• **What you should do**: Reproduce each entry exactly, so that everything except the pictures is carried over.

'''

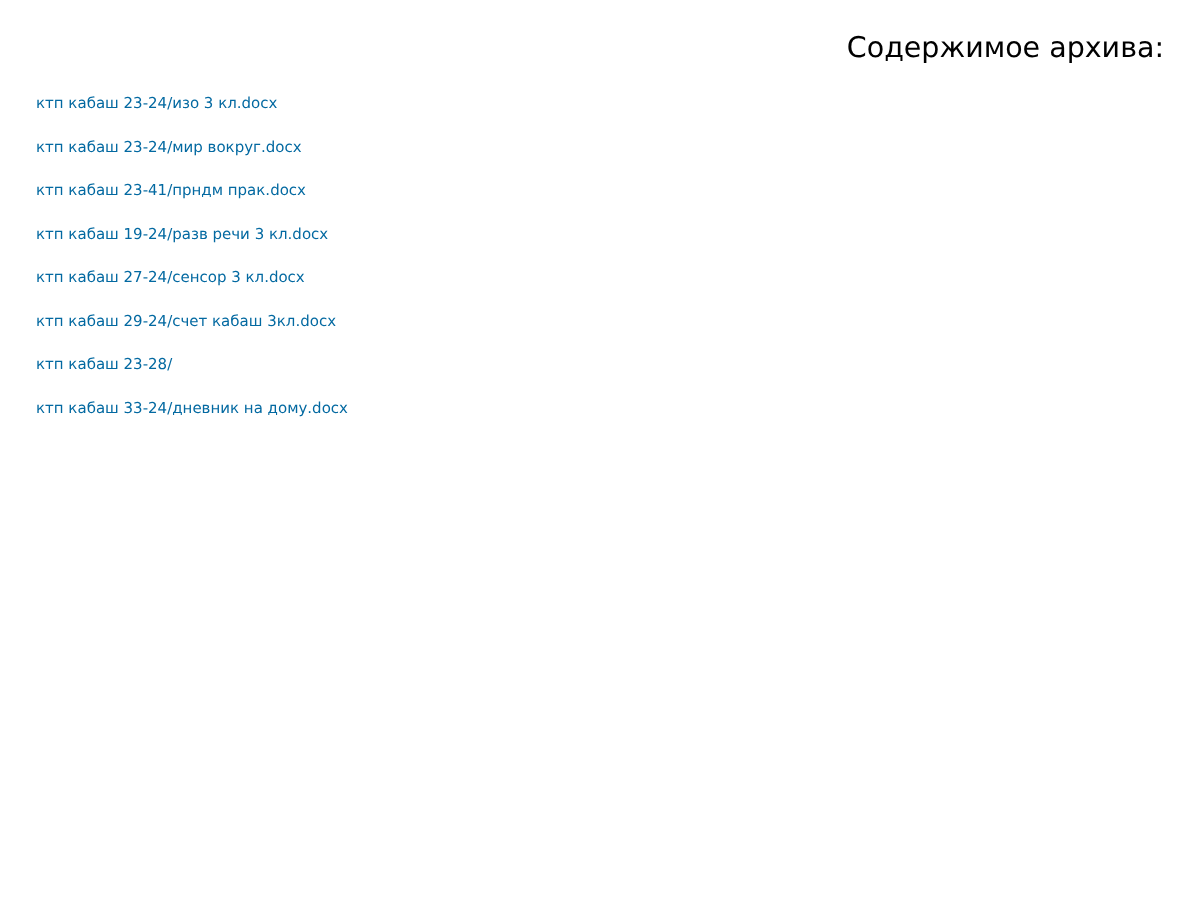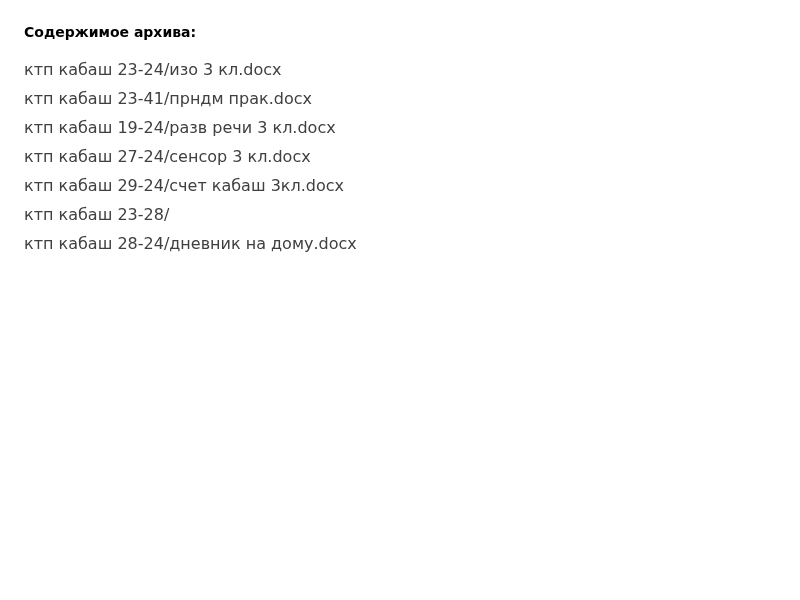"Содержимое архива:" .archive-heading { font-size: 14px -> 19px; font-weight: bold -> normal; text-align: none -> right }
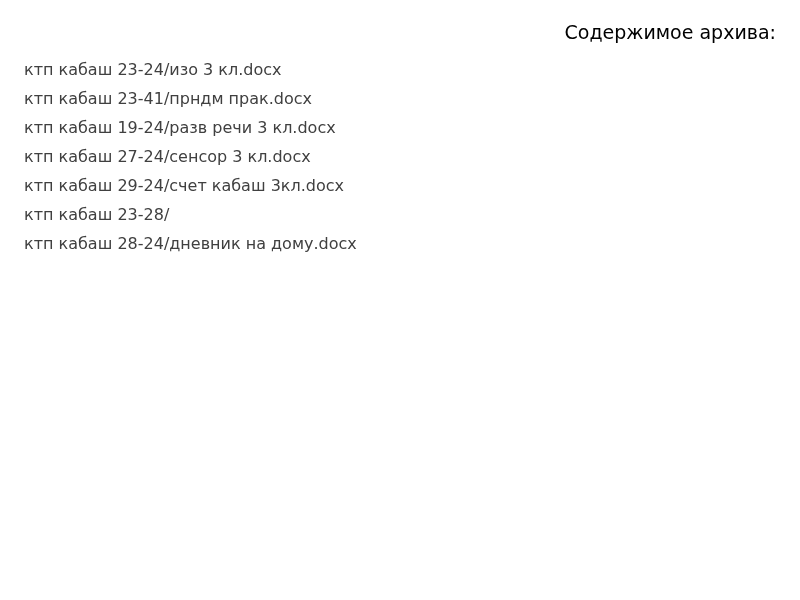"ктп кабаш 23-24/изо 3 кл.docx" .file-list li { color: #404040 -> #0369a1; font-size: 16px -> 10px }
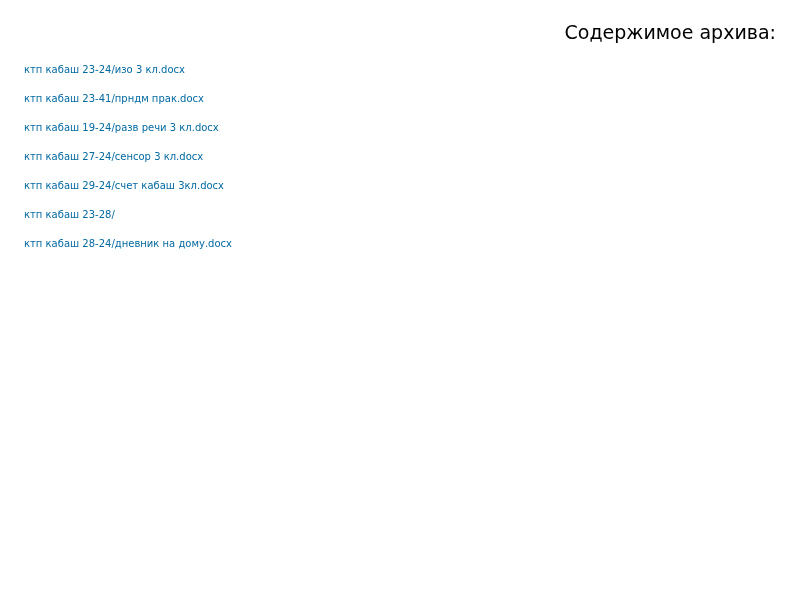"ктп кабаш 23-24/мир вокруг.docx" li { html: none -> <li>ктп кабаш 23-24/мир вокруг.docx</li> }
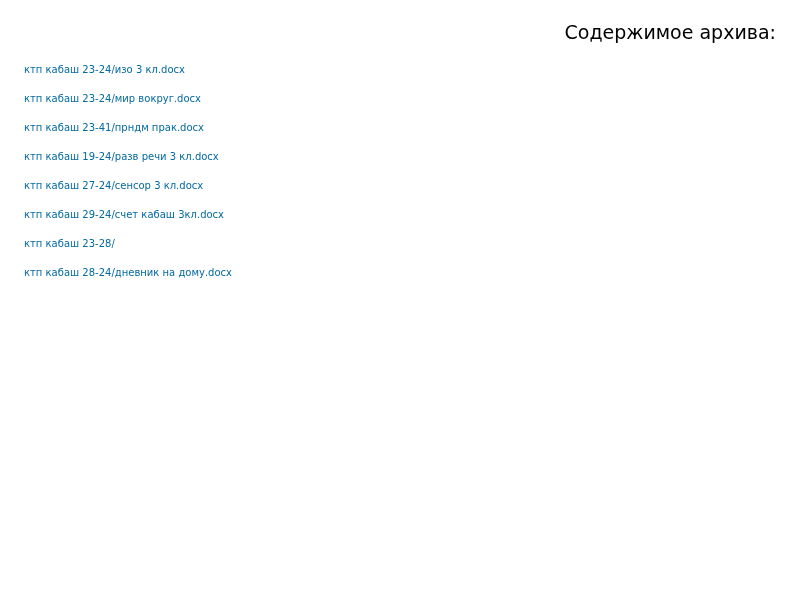"ктп кабаш 28-24/дневник на дому.docx" li { text: 28-24/дневник -> 33-24/дневник }
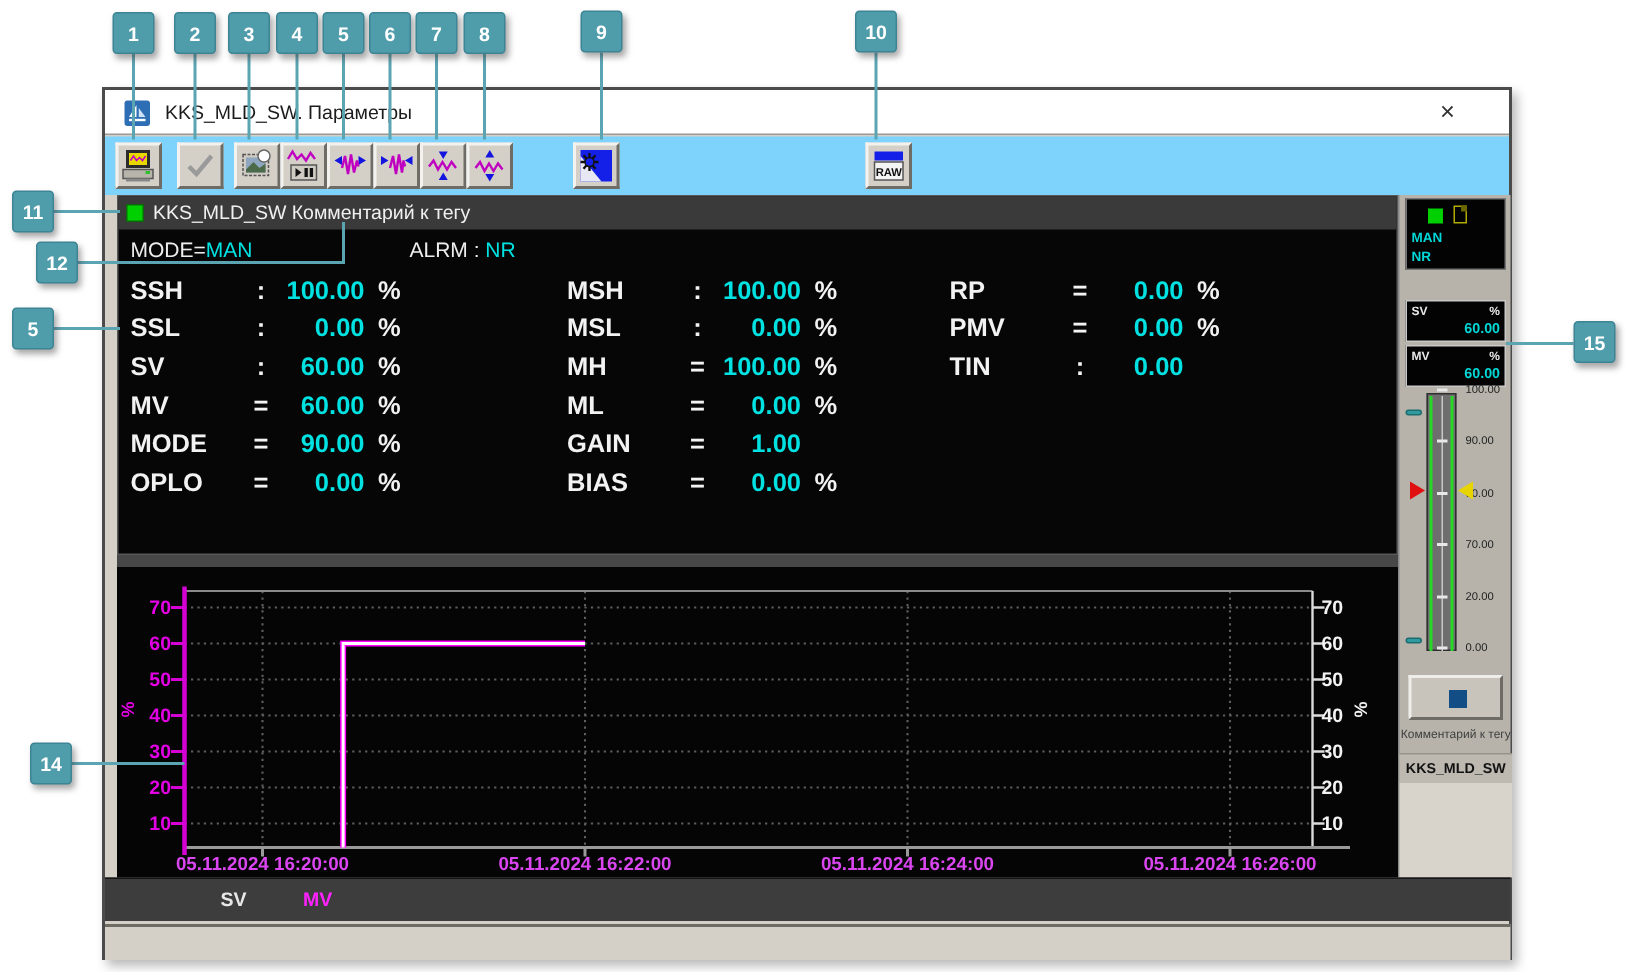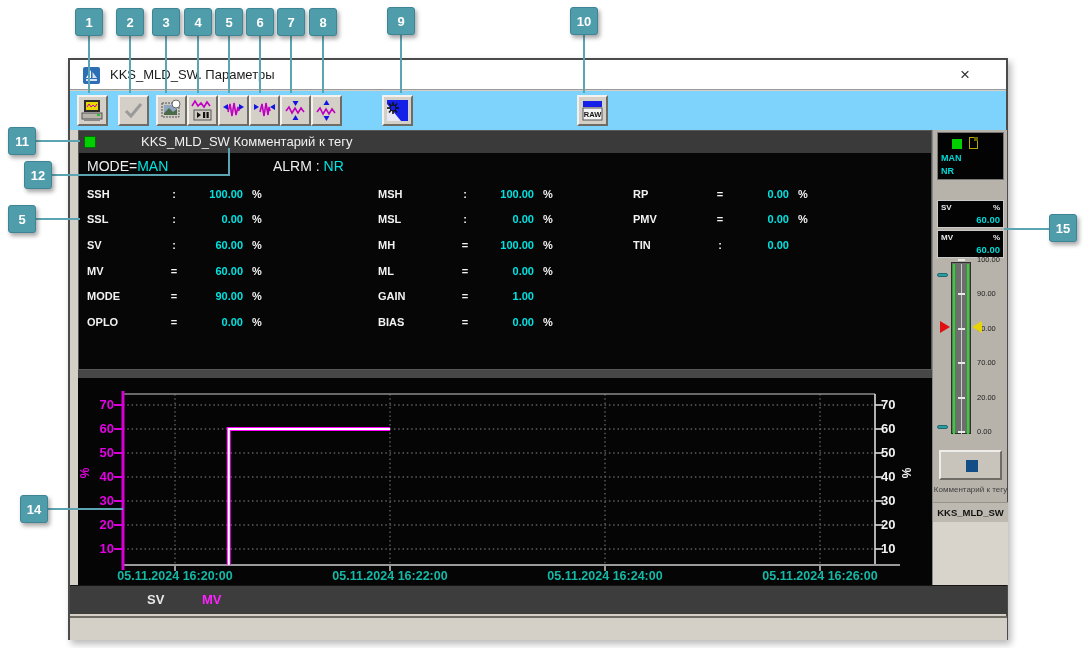"KKS_MLD_SW Комментарий к тегу" #panel-header-text { margin-left: 39px -> none }
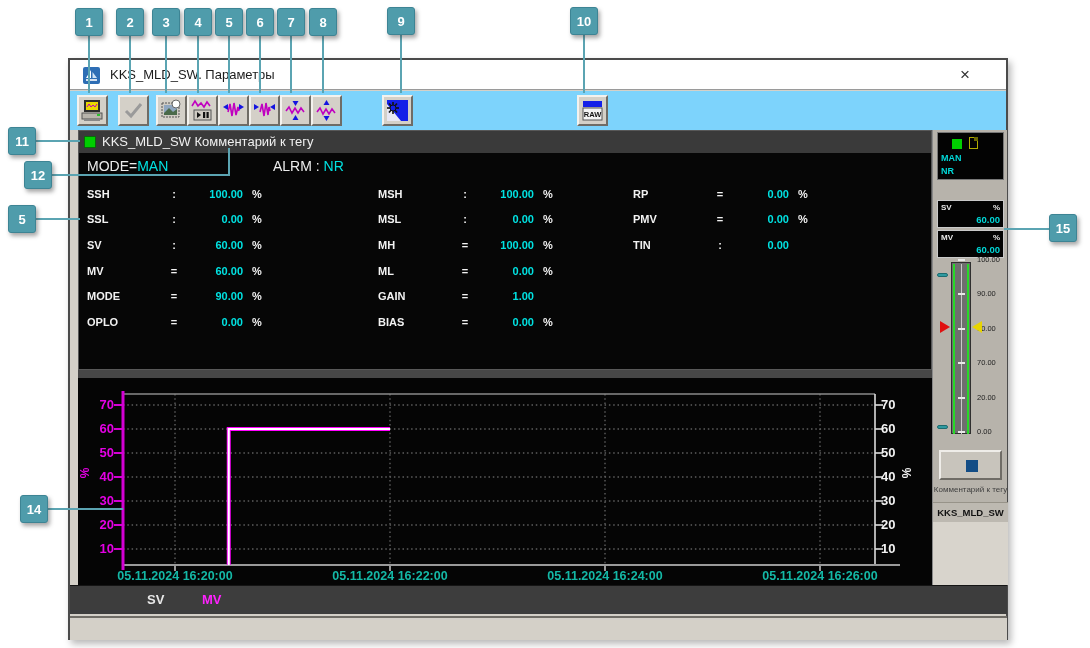"SSH" .param-row { font-size: 11px -> 17px }
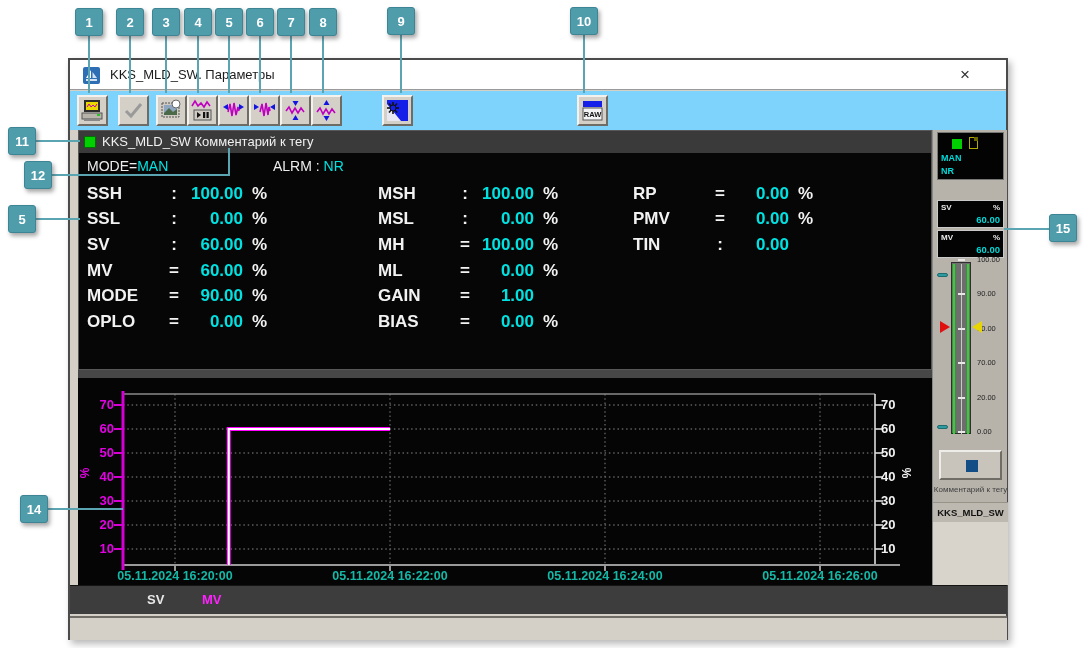"05.11.2024 16:20:00" .xlab { color: #14b8a6 -> #d946ef }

'''

• **Written answer**:
"Содержимое архива:" .archive-heading { font-size: 14px -> 19px; font-weight: bold -> normal; text-align: none -> right }
"ктп кабаш 23-24/изо 3 кл.docx" .file-list li { color: #404040 -> #0369a1; font-size: 16px -> 10px }
"ктп кабаш 23-24/мир вокруг.docx" li { html: none -> <li>ктп кабаш 23-24/мир вокруг.docx</li> }
"ктп кабаш 28-24/дневник на дому.docx" li { text: 28-24/дневник -> 33-24/дневник }
"KKS_MLD_SW Комментарий к тегу" #panel-header-text { margin-left: 39px -> none }
"SSH" .param-row { font-size: 11px -> 17px }
"05.11.2024 16:20:00" .xlab { color: #14b8a6 -> #d946ef }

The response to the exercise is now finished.